O Ministério Público (MP) do Paraná apresentou ontem à Justiça de Ponta Grossa (Centro Oriental) denúncia de falsa comunicação de crime e fraude processual, atribuídos à vereadora Ana Maria Branco de Holleben (PT). O promotor de Justiça Jânio Luiz Pereira descreve no documento qual seria a manobra política idealizada pela petista no dia 1º de janeiro, quando ela teria simulado o próprio sequestro para não participar da votação que escolheu a nova presidência da Câmara de Vereadores.
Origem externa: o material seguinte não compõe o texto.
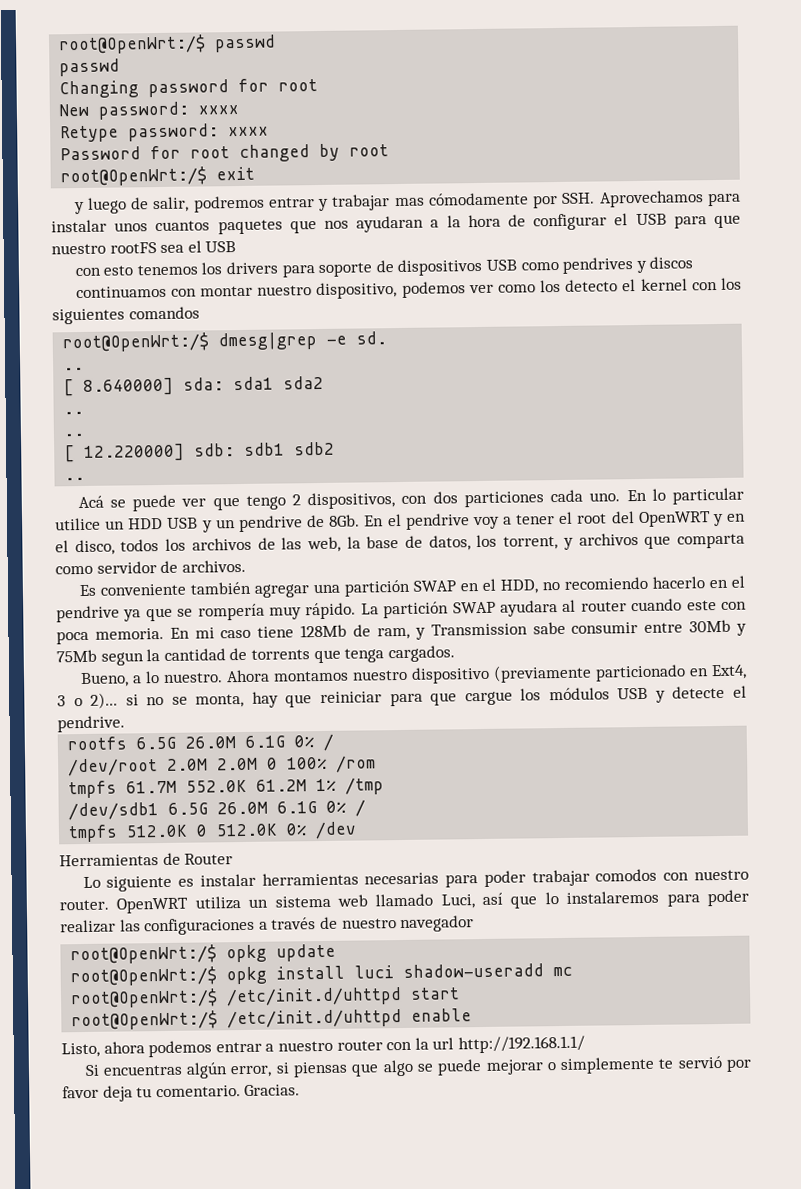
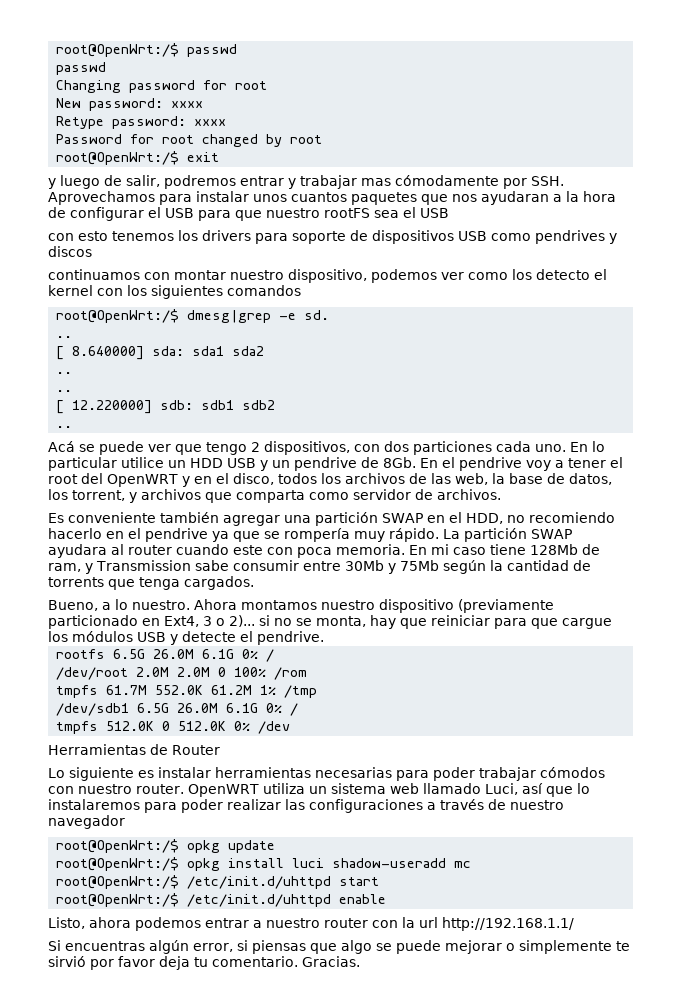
[100,652,144,666] segun -> [442,560,486,574] según
[595,868,658,882] comodos -> [540,767,605,778] cómodos
[677,1055,722,1069] servió -> [48,956,86,967] sirvió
Conforme a denúncia, Ana ''embora tivesse assumido o compromisso de votar em Paulo Cenoura (PSC), da oposição ao governo municipal, decidiu não votar no referido candidato porque desta forma beneficiaria também o vereador Marcelo Careca (PT), que se elegeu, segundo Ana, utilizando-se da estrutura de campanha dela''. Ainda segundo o MP, para não votar no candidato à Mesa aliado do prefeito Marcelo Rangel (PPS), Ana Maria e os demais denunciados simularam o sequestro ''para poder se ausentar sem se prejudicar politicamente''.
Também são citados pela participação no falso sequestro outras cinco pessoas: Idalecio Valverde da Silva, Branca Branco de Holleben (mãe de Ana Maria), Reginaldo da Silva Nascimento, Susicleia Rocha Valverde da Silva e Adauto Valverde da Silva.
De acordo com o MP, ''voluntariamente e conscientes da ilicitude e reprovabilidade das próprias condutas, todos vinculados entre si, simularam crime de sequestro''. A FOLHA tentou falar com a vereadora ontem, mas ela não estava na Câmara e o advogado dela não atendeu o celular.